#### [Exercise requirements]
Copy every line below that has the word "marker" in it.

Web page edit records
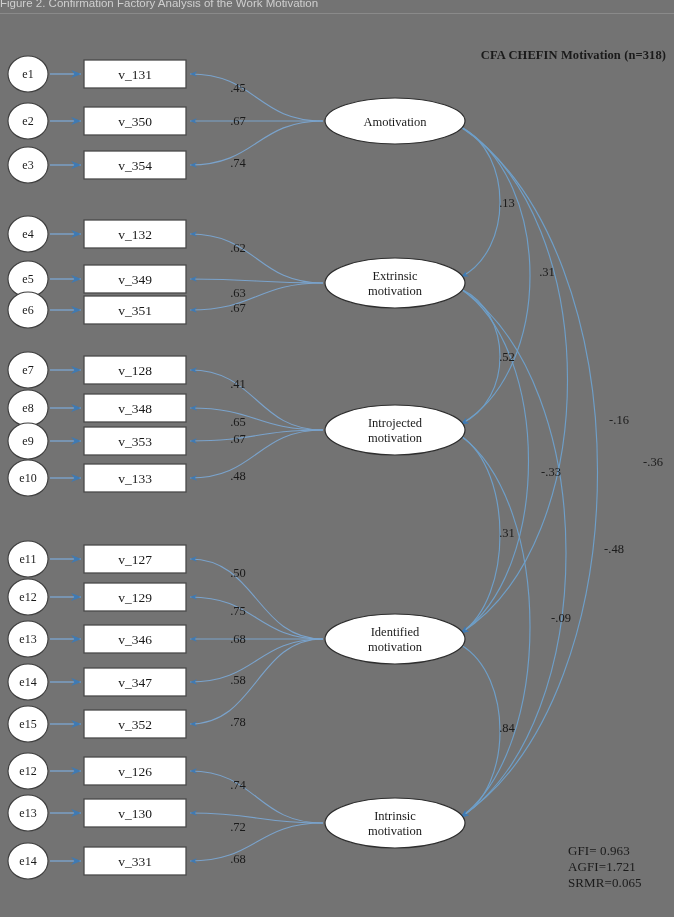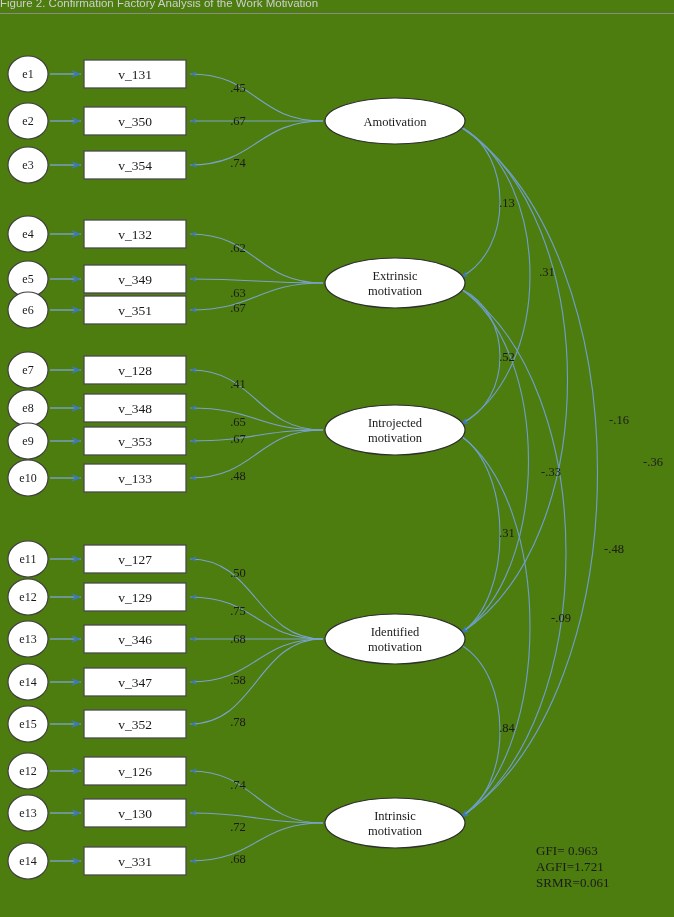--- a/index.html
+++ b/index.html
@@ -9,21 +9,21 @@
     background: #ffffff;
   }
   body {
     font-family: "Liberation Serif", serif;
     color: #1a1a1a;
   }
   #page {
     position: relative;
     width: 674px;
     height: 917px;
-    background: #4d7c0f;
+    background: #737373;
     overflow: hidden;
   }
   
   #caption {
     position: absolute;
     left: 0;
     top: -3px;
     width: 674px;
     height: 16px;
     font-size: 11.5px;
@@ -119,37 +119,38 @@
     fill: none;
   }
   .corr-path {
     stroke: #6e9fc9;
     stroke-width: 1.15;
     fill: none;
   }
   
   #fit-indices {
     position: absolute;
-    left: 536px;
+    left: 568px;
     top: 843px;
     font-size: 13px;
     line-height: 16px;
     font-family: "Liberation Serif", serif;
     white-space: nowrap;
   }
   #fit-indices div { letter-spacing: .1px; }
 </style>
 </head>
 <body>
 
 <div id="page">
 
   <div id="caption">Figure 2. Confirmation Factory Analysis of the Work Motivation</div>
   <div id="caption-rule"></div>
 
+  <div id="diagram-title">CFA CHEFIN Motivation (n=318)</div>
 
   <svg id="canvas" viewBox="0 0 674 917" xmlns="http://www.w3.org/2000/svg">
     <defs>
       <marker id="ah" markerWidth="9" markerHeight="9" refX="7.4" refY="3.1" orient="auto" markerUnits="strokeWidth">
         <path d="M0.4,0.2 L7.6,3.1 L0.4,6.0 L2.6,3.1 Z" fill="#3f7ab3"></path>
       </marker>
       <marker id="ah2" markerWidth="8" markerHeight="8" refX="6.8" refY="2.8" orient="auto" markerUnits="strokeWidth">
         <path d="M0.3,0.2 L7.0,2.8 L0.3,5.4 L2.3,2.8 Z" fill="#3f7ab3"></path>
       </marker>
     </defs>
@@ -328,16 +329,16 @@
         <text x="507" y="728" class="corr-label">.84</text>
         <text x="561" y="618" class="corr-label">-.09</text>
         <text x="614" y="549" class="corr-label">-.48</text>
         <text x="653" y="462" class="corr-label">-.36</text>
       </g>
   </svg>
 
   <div id="fit-indices">
     <div>GFI= 0.963</div>
     <div>AGFI=1.721</div>
-    <div>SRMR=0.061</div>
+    <div>SRMR=0.065</div>
   </div>
 
 </div>
 
 </body></html>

#### [Exercise solution]
       <marker id="ah" markerWidth="9" markerHeight="9" refX="7.4" refY="3.1" orient="auto" markerUnits="strokeWidth">
       </marker>
       <marker id="ah2" markerWidth="8" markerHeight="8" refX="6.8" refY="2.8" orient="auto" markerUnits="strokeWidth">
       </marker>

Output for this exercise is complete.